(Source records)
* * *

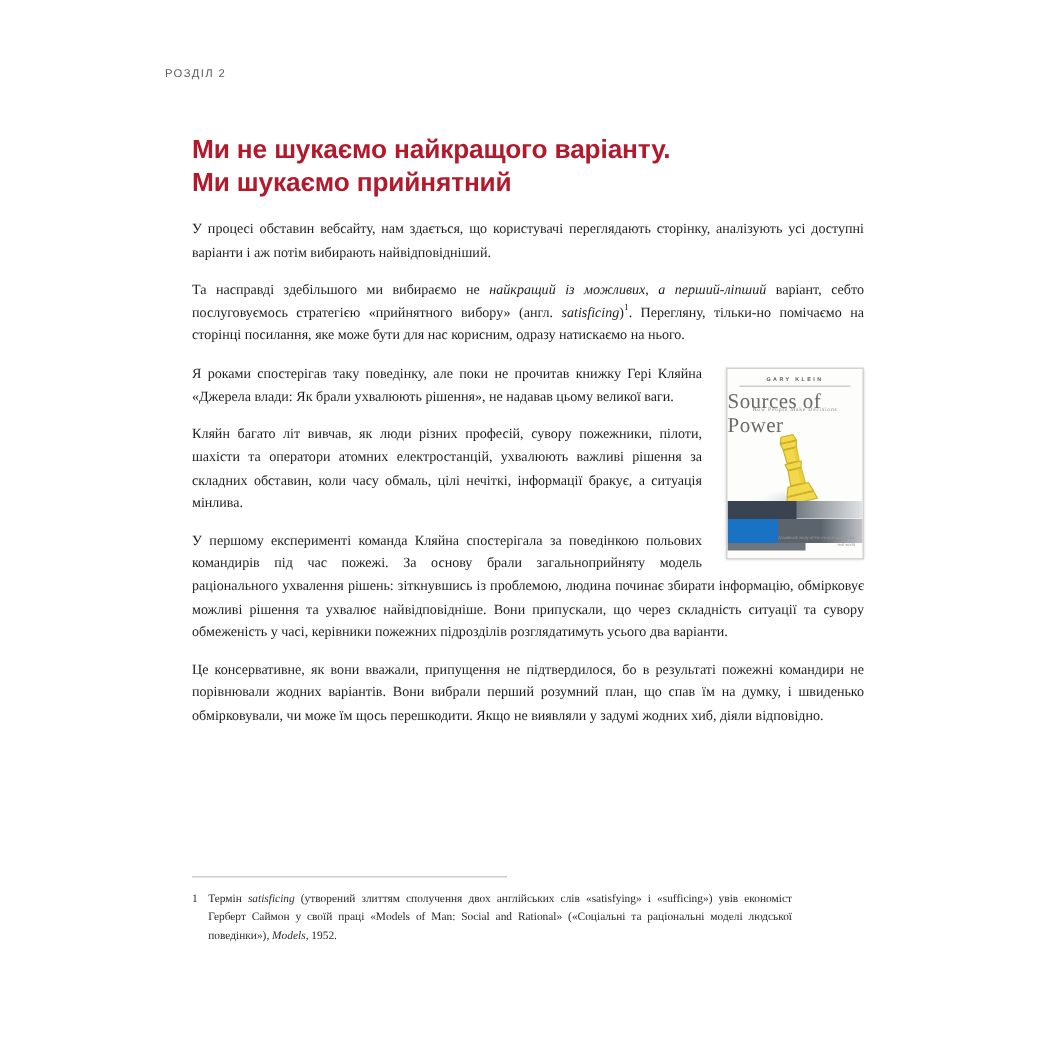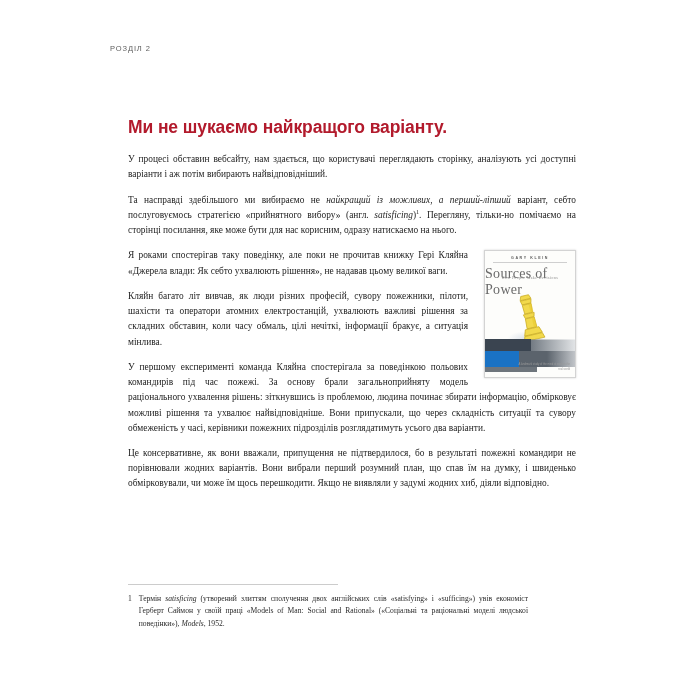--- a/index.html
+++ b/index.html
@@ -68,7 +68,6 @@
   }
   .headline .line {
     display: block;
-    margin-top: 28px;
   }
 
   

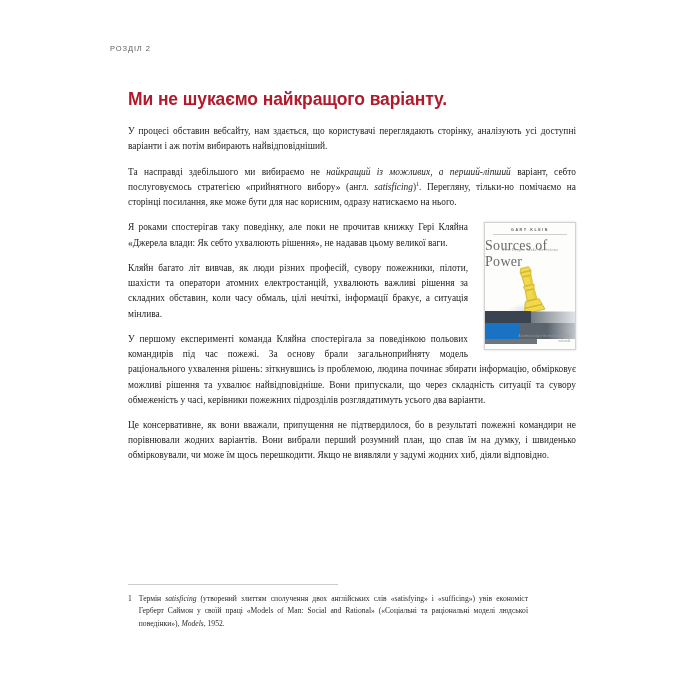--- a/index.html
+++ b/index.html
@@ -271,6 +271,7 @@
 
     <h1 class="headline">
       <span class="line">Ми не шукаємо найкращого варіанту.</span>
+      <span class="line">Ми шукаємо прийнятний</span>
     </h1>
 
     <p class="body">

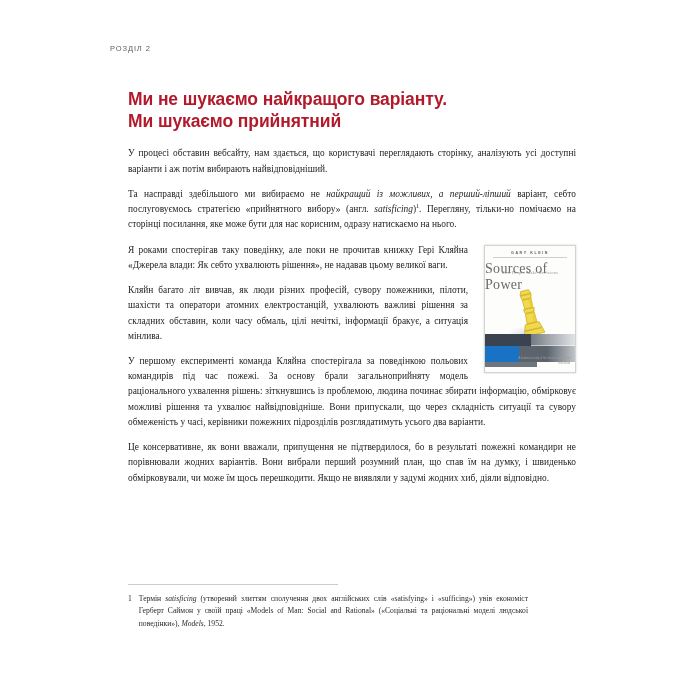--- a/index.html
+++ b/index.html
@@ -317,7 +317,7 @@
     </div>
 
     <p class="body">
-      <span>Я роками спостерігав таку поведінку, але поки не прочитав книжку Гері Кляйна «Джерела влади: Як себто ухвалюють рішення», не надавав цьому великої ваги.</span>
+      <span>Я роками спостерігав таку поведінку, але поки не прочитав книжку Гері Кляйна «Джерела влади: Як брали ухвалюють рішення», не надавав цьому великої ваги.</span>
     </p>
 
     <p class="body">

* * *

What you are asked to do
Verbatim copy with pictures excluded: write out the records above in full.

Answer below
--- a/index.html
+++ b/index.html
@@ -68,7 +68,6 @@
   }
   .headline .line {
     display: block;
-    margin-top: 28px;
   }
 
   

--- a/index.html
+++ b/index.html
@@ -271,6 +271,7 @@
 
     <h1 class="headline">
       <span class="line">Ми не шукаємо найкращого варіанту.</span>
+      <span class="line">Ми шукаємо прийнятний</span>
     </h1>
 
     <p class="body">

--- a/index.html
+++ b/index.html
@@ -317,7 +317,7 @@
     </div>
 
     <p class="body">
-      <span>Я роками спостерігав таку поведінку, але поки не прочитав книжку Гері Кляйна «Джерела влади: Як себто ухвалюють рішення», не надавав цьому великої ваги.</span>
+      <span>Я роками спостерігав таку поведінку, але поки не прочитав книжку Гері Кляйна «Джерела влади: Як брали ухвалюють рішення», не надавав цьому великої ваги.</span>
     </p>
 
     <p class="body">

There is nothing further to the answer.